SUPPLIED MATERIAL:
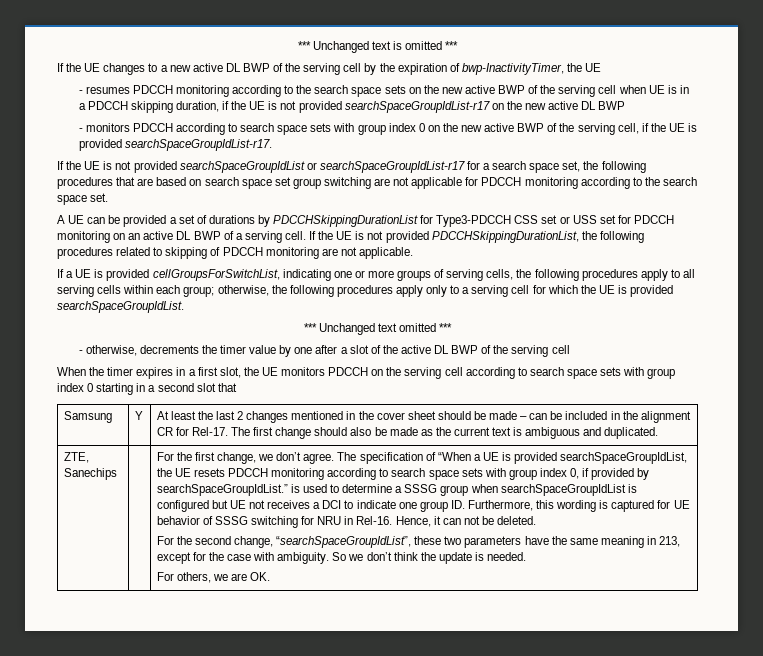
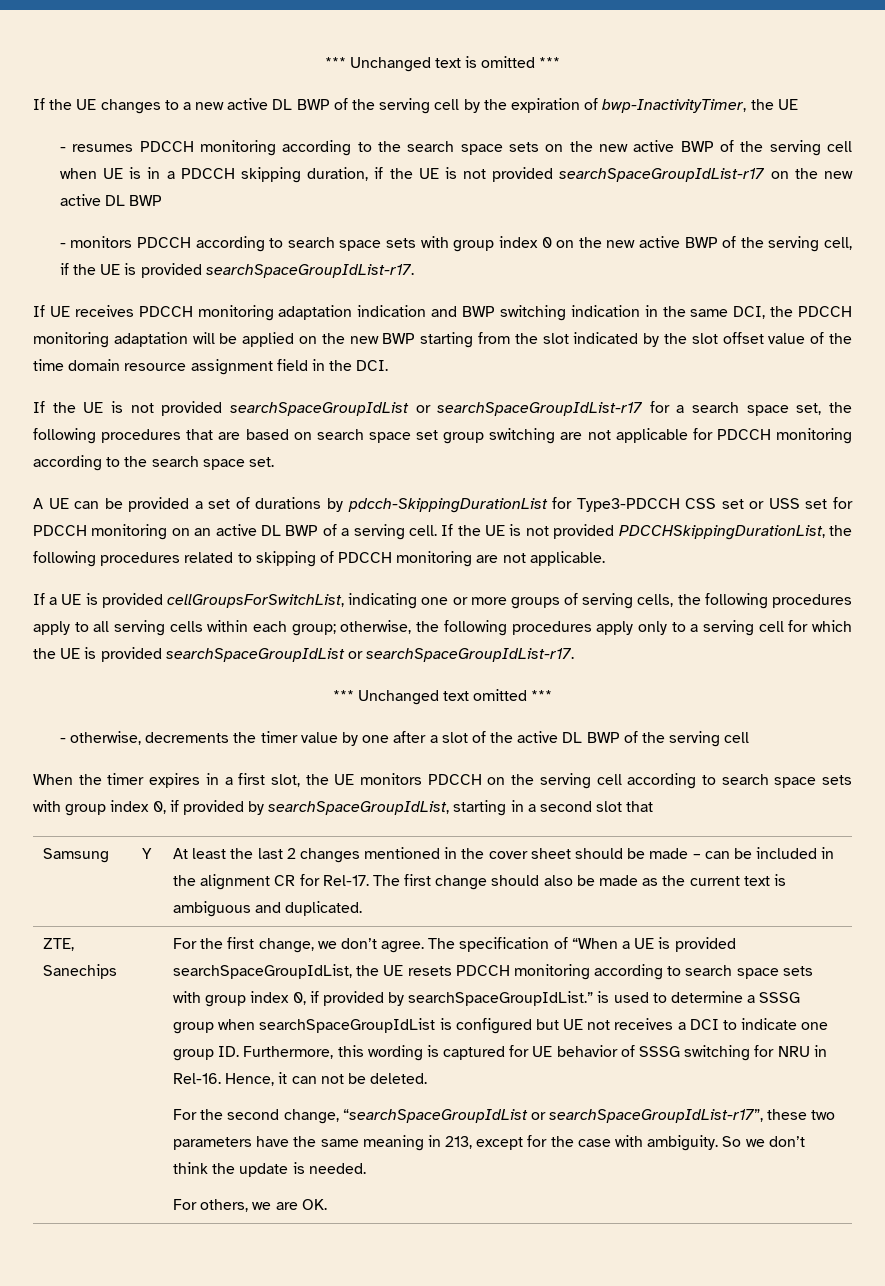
+ If UE receives PDCCH monitoring adaptation indication and BWP switching indication in the same DCI, the PDCCH monitoring adaptation will be applied on the new BWP starting from the slot indicated by the slot offset value of the time domain resource assignment field in the DCI.
- A UE can be provided a set of durations by PDCCHSkippingDurationList for Type3-PDCCH CSS set or USS set for PDCCH monitoring on an active DL BWP of a serving cell.
+ A UE can be provided a set of durations by pdcch-SkippingDurationList for Type3-PDCCH CSS set or USS set for PDCCH monitoring on an active DL BWP of a serving cell.
- If a UE is provided cellGroupsForSwitchList, indicating one or more groups of serving cells, the following procedures apply to all serving cells within each group; otherwise, the following procedures apply only to a serving cell for which the UE is provided searchSpaceGroupIdList.
+ If a UE is provided cellGroupsForSwitchList, indicating one or more groups of serving cells, the following procedures apply to all serving cells within each group; otherwise, the following procedures apply only to a serving cell for which the UE is provided searchSpaceGroupIdList or searchSpaceGroupIdList-r17.
- When the timer expires in a first slot, the UE monitors PDCCH on the serving cell according to search space sets with group index 0 starting in a second slot that
+ When the timer expires in a first slot, the UE monitors PDCCH on the serving cell according to search space sets with group index 0, if provided by searchSpaceGroupIdList, starting in a second slot that
- For the second change, “searchSpaceGroupIdList”, these two parameters have the same meaning in 213, except for the case with ambiguity.
+ For the second change, “searchSpaceGroupIdList or searchSpaceGroupIdList-r17”, these two parameters have the same meaning in 213, except for the case with ambiguity.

TASK BRIEF:
Take the lines from the one containing "searchSpaceGroupIdList, starting in a second slot that" to the last line of the material above and write them out exactly.

TASK OUTPUT:
+ When the timer expires in a first slot, the UE monitors PDCCH on the serving cell according to search space sets with group index 0, if provided by searchSpaceGroupIdList, starting in a second slot that
- For the second change, “searchSpaceGroupIdList”, these two parameters have the same meaning in 213, except for the case with ambiguity.
+ For the second change, “searchSpaceGroupIdList or searchSpaceGroupIdList-r17”, these two parameters have the same meaning in 213, except for the case with ambiguity.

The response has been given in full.